## EXERCISE REQUIREMENTS
Print out the data below with every line intact.

(Data excerpts)
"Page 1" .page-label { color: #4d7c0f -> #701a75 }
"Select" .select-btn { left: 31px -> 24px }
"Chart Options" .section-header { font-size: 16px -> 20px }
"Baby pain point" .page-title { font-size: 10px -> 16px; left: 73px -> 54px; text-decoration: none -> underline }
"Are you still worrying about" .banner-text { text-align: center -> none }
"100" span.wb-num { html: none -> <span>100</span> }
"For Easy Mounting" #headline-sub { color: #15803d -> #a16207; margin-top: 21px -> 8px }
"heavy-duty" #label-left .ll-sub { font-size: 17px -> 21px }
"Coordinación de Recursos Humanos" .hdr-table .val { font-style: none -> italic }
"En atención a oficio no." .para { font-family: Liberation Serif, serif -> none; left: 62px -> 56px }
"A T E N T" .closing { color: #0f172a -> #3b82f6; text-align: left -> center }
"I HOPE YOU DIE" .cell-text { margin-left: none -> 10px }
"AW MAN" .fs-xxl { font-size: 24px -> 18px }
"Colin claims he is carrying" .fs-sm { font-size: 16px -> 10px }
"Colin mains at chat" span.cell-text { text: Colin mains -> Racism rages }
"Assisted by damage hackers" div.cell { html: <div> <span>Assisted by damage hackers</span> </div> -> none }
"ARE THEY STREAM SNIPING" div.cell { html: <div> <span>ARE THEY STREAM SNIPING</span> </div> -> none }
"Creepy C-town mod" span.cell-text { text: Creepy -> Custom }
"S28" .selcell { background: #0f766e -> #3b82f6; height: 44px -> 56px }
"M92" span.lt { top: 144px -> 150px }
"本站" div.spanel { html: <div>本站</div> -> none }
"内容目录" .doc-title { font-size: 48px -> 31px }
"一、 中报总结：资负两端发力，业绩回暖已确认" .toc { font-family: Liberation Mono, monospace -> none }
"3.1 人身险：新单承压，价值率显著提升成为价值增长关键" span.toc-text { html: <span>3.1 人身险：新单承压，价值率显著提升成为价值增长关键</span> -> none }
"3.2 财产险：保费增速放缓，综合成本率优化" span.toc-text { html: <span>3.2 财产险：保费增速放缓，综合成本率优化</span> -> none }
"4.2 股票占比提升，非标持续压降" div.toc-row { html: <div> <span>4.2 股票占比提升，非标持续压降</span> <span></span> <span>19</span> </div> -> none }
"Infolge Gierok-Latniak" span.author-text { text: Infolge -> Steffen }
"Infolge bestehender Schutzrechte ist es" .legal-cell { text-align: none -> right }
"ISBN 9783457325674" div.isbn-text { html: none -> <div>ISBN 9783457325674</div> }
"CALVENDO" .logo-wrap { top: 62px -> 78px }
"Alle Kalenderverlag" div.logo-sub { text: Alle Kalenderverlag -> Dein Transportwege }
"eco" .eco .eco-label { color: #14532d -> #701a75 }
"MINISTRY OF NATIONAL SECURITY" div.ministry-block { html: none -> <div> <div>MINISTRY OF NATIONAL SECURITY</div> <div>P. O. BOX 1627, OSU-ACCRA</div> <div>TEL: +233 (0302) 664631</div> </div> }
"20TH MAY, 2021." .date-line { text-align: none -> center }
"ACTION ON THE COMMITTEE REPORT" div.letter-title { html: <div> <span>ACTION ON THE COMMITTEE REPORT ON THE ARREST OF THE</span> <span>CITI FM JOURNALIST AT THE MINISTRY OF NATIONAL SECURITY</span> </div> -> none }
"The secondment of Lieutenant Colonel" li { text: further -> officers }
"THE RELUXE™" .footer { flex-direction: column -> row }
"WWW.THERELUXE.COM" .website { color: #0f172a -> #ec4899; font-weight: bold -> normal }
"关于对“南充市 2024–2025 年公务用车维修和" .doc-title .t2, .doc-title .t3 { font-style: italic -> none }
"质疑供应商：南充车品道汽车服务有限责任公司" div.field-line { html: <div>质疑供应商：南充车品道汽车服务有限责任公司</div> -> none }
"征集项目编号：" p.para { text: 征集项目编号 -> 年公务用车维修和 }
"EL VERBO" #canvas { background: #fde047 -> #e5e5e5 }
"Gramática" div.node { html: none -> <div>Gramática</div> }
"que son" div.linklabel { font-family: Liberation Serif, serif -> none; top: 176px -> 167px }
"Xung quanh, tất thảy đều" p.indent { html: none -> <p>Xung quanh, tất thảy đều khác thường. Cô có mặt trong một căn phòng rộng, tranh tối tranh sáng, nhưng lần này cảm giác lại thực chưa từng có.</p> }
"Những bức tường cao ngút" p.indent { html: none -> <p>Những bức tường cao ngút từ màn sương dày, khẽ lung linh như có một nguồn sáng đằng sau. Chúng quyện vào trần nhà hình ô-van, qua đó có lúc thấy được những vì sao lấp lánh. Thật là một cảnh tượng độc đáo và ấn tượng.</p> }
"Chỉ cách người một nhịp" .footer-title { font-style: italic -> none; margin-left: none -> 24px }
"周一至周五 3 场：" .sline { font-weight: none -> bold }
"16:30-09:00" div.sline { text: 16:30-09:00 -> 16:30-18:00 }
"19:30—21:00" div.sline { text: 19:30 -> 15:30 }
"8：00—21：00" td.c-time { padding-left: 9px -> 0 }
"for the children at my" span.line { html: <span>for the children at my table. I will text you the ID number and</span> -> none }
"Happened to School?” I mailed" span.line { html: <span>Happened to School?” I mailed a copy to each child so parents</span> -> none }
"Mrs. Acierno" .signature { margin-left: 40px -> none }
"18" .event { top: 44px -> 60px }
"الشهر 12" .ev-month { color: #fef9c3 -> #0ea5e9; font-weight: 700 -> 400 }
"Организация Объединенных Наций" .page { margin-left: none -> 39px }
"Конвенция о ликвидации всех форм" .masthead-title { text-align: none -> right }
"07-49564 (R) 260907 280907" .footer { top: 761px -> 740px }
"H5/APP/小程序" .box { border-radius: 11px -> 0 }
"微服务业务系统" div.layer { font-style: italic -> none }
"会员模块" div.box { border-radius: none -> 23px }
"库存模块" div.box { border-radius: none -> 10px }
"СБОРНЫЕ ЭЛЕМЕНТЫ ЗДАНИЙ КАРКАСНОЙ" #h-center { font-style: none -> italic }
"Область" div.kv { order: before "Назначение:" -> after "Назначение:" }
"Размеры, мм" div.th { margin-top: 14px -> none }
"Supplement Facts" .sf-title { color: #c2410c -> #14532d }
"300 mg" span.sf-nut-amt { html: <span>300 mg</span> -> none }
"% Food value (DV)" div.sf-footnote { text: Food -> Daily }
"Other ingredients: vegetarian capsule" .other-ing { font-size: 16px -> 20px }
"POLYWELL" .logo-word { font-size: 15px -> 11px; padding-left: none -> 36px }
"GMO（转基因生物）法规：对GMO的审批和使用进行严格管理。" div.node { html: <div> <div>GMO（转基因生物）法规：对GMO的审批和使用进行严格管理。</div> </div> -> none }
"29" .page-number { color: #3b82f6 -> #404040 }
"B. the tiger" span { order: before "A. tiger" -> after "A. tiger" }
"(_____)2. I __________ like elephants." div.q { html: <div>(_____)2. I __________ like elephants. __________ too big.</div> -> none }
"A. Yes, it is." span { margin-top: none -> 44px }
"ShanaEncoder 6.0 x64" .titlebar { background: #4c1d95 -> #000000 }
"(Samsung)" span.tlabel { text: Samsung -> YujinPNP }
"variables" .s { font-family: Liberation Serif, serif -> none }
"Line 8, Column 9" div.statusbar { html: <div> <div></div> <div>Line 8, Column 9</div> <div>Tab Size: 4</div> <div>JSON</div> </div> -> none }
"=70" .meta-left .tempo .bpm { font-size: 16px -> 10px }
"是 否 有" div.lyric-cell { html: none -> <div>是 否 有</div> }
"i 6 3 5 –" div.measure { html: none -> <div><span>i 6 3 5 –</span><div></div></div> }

## ANSWER SECTION
"Page 1" .page-label { color: #4d7c0f -> #701a75 }
"Select" .select-btn { left: 31px -> 24px }
"Chart Options" .section-header { font-size: 16px -> 20px }
"Baby pain point" .page-title { font-size: 10px -> 16px; left: 73px -> 54px; text-decoration: none -> underline }
"Are you still worrying about" .banner-text { text-align: center -> none }
"100" span.wb-num { html: none -> <span>100</span> }
"For Easy Mounting" #headline-sub { color: #15803d -> #a16207; margin-top: 21px -> 8px }
"heavy-duty" #label-left .ll-sub { font-size: 17px -> 21px }
"Coordinación de Recursos Humanos" .hdr-table .val { font-style: none -> italic }
"En atención a oficio no." .para { font-family: Liberation Serif, serif -> none; left: 62px -> 56px }
"A T E N T" .closing { color: #0f172a -> #3b82f6; text-align: left -> center }
"I HOPE YOU DIE" .cell-text { margin-left: none -> 10px }
"AW MAN" .fs-xxl { font-size: 24px -> 18px }
"Colin claims he is carrying" .fs-sm { font-size: 16px -> 10px }
"Colin mains at chat" span.cell-text { text: Colin mains -> Racism rages }
"Assisted by damage hackers" div.cell { html: <div> <span>Assisted by damage hackers</span> </div> -> none }
"ARE THEY STREAM SNIPING" div.cell { html: <div> <span>ARE THEY STREAM SNIPING</span> </div> -> none }
"Creepy C-town mod" span.cell-text { text: Creepy -> Custom }
"S28" .selcell { background: #0f766e -> #3b82f6; height: 44px -> 56px }
"M92" span.lt { top: 144px -> 150px }
"本站" div.spanel { html: <div>本站</div> -> none }
"内容目录" .doc-title { font-size: 48px -> 31px }
"一、 中报总结：资负两端发力，业绩回暖已确认" .toc { font-family: Liberation Mono, monospace -> none }
"3.1 人身险：新单承压，价值率显著提升成为价值增长关键" span.toc-text { html: <span>3.1 人身险：新单承压，价值率显著提升成为价值增长关键</span> -> none }
"3.2 财产险：保费增速放缓，综合成本率优化" span.toc-text { html: <span>3.2 财产险：保费增速放缓，综合成本率优化</span> -> none }
"4.2 股票占比提升，非标持续压降" div.toc-row { html: <div> <span>4.2 股票占比提升，非标持续压降</span> <span></span> <span>19</span> </div> -> none }
"Infolge Gierok-Latniak" span.author-text { text: Infolge -> Steffen }
"Infolge bestehender Schutzrechte ist es" .legal-cell { text-align: none -> right }
"ISBN 9783457325674" div.isbn-text { html: none -> <div>ISBN 9783457325674</div> }
"CALVENDO" .logo-wrap { top: 62px -> 78px }
"Alle Kalenderverlag" div.logo-sub { text: Alle Kalenderverlag -> Dein Transportwege }
"eco" .eco .eco-label { color: #14532d -> #701a75 }
"MINISTRY OF NATIONAL SECURITY" div.ministry-block { html: none -> <div> <div>MINISTRY OF NATIONAL SECURITY</div> <div>P. O. BOX 1627, OSU-ACCRA</div> <div>TEL: +233 (0302) 664631</div> </div> }
"20TH MAY, 2021." .date-line { text-align: none -> center }
"ACTION ON THE COMMITTEE REPORT" div.letter-title { html: <div> <span>ACTION ON THE COMMITTEE REPORT ON THE ARREST OF THE</span> <span>CITI FM JOURNALIST AT THE MINISTRY OF NATIONAL SECURITY</span> </div> -> none }
"The secondment of Lieutenant Colonel" li { text: further -> officers }
"THE RELUXE™" .footer { flex-direction: column -> row }
"WWW.THERELUXE.COM" .website { color: #0f172a -> #ec4899; font-weight: bold -> normal }
"关于对“南充市 2024–2025 年公务用车维修和" .doc-title .t2, .doc-title .t3 { font-style: italic -> none }
"质疑供应商：南充车品道汽车服务有限责任公司" div.field-line { html: <div>质疑供应商：南充车品道汽车服务有限责任公司</div> -> none }
"征集项目编号：" p.para { text: 征集项目编号 -> 年公务用车维修和 }
"EL VERBO" #canvas { background: #fde047 -> #e5e5e5 }
"Gramática" div.node { html: none -> <div>Gramática</div> }
"que son" div.linklabel { font-family: Liberation Serif, serif -> none; top: 176px -> 167px }
"Xung quanh, tất thảy đều" p.indent { html: none -> <p>Xung quanh, tất thảy đều khác thường. Cô có mặt trong một căn phòng rộng, tranh tối tranh sáng, nhưng lần này cảm giác lại thực chưa từng có.</p> }
"Những bức tường cao ngút" p.indent { html: none -> <p>Những bức tường cao ngút từ màn sương dày, khẽ lung linh như có một nguồn sáng đằng sau. Chúng quyện vào trần nhà hình ô-van, qua đó có lúc thấy được những vì sao lấp lánh. Thật là một cảnh tượng độc đáo và ấn tượng.</p> }
"Chỉ cách người một nhịp" .footer-title { font-style: italic -> none; margin-left: none -> 24px }
"周一至周五 3 场：" .sline { font-weight: none -> bold }
"16:30-09:00" div.sline { text: 16:30-09:00 -> 16:30-18:00 }
"19:30—21:00" div.sline { text: 19:30 -> 15:30 }
"8：00—21：00" td.c-time { padding-left: 9px -> 0 }
"for the children at my" span.line { html: <span>for the children at my table. I will text you the ID number and</span> -> none }
"Happened to School?” I mailed" span.line { html: <span>Happened to School?” I mailed a copy to each child so parents</span> -> none }
"Mrs. Acierno" .signature { margin-left: 40px -> none }
"18" .event { top: 44px -> 60px }
"الشهر 12" .ev-month { color: #fef9c3 -> #0ea5e9; font-weight: 700 -> 400 }
"Организация Объединенных Наций" .page { margin-left: none -> 39px }
"Конвенция о ликвидации всех форм" .masthead-title { text-align: none -> right }
"07-49564 (R) 260907 280907" .footer { top: 761px -> 740px }
"H5/APP/小程序" .box { border-radius: 11px -> 0 }
"微服务业务系统" div.layer { font-style: italic -> none }
"会员模块" div.box { border-radius: none -> 23px }
"库存模块" div.box { border-radius: none -> 10px }
"СБОРНЫЕ ЭЛЕМЕНТЫ ЗДАНИЙ КАРКАСНОЙ" #h-center { font-style: none -> italic }
"Область" div.kv { order: before "Назначение:" -> after "Назначение:" }
"Размеры, мм" div.th { margin-top: 14px -> none }
"Supplement Facts" .sf-title { color: #c2410c -> #14532d }
"300 mg" span.sf-nut-amt { html: <span>300 mg</span> -> none }
"% Food value (DV)" div.sf-footnote { text: Food -> Daily }
"Other ingredients: vegetarian capsule" .other-ing { font-size: 16px -> 20px }
"POLYWELL" .logo-word { font-size: 15px -> 11px; padding-left: none -> 36px }
"GMO（转基因生物）法规：对GMO的审批和使用进行严格管理。" div.node { html: <div> <div>GMO（转基因生物）法规：对GMO的审批和使用进行严格管理。</div> </div> -> none }
"29" .page-number { color: #3b82f6 -> #404040 }
"B. the tiger" span { order: before "A. tiger" -> after "A. tiger" }
"(_____)2. I __________ like elephants." div.q { html: <div>(_____)2. I __________ like elephants. __________ too big.</div> -> none }
"A. Yes, it is." span { margin-top: none -> 44px }
"ShanaEncoder 6.0 x64" .titlebar { background: #4c1d95 -> #000000 }
"(Samsung)" span.tlabel { text: Samsung -> YujinPNP }
"variables" .s { font-family: Liberation Serif, serif -> none }
"Line 8, Column 9" div.statusbar { html: <div> <div></div> <div>Line 8, Column 9</div> <div>Tab Size: 4</div> <div>JSON</div> </div> -> none }
"=70" .meta-left .tempo .bpm { font-size: 16px -> 10px }
"是 否 有" div.lyric-cell { html: none -> <div>是 否 有</div> }
"i 6 3 5 –" div.measure { html: none -> <div><span>i 6 3 5 –</span><div></div></div> }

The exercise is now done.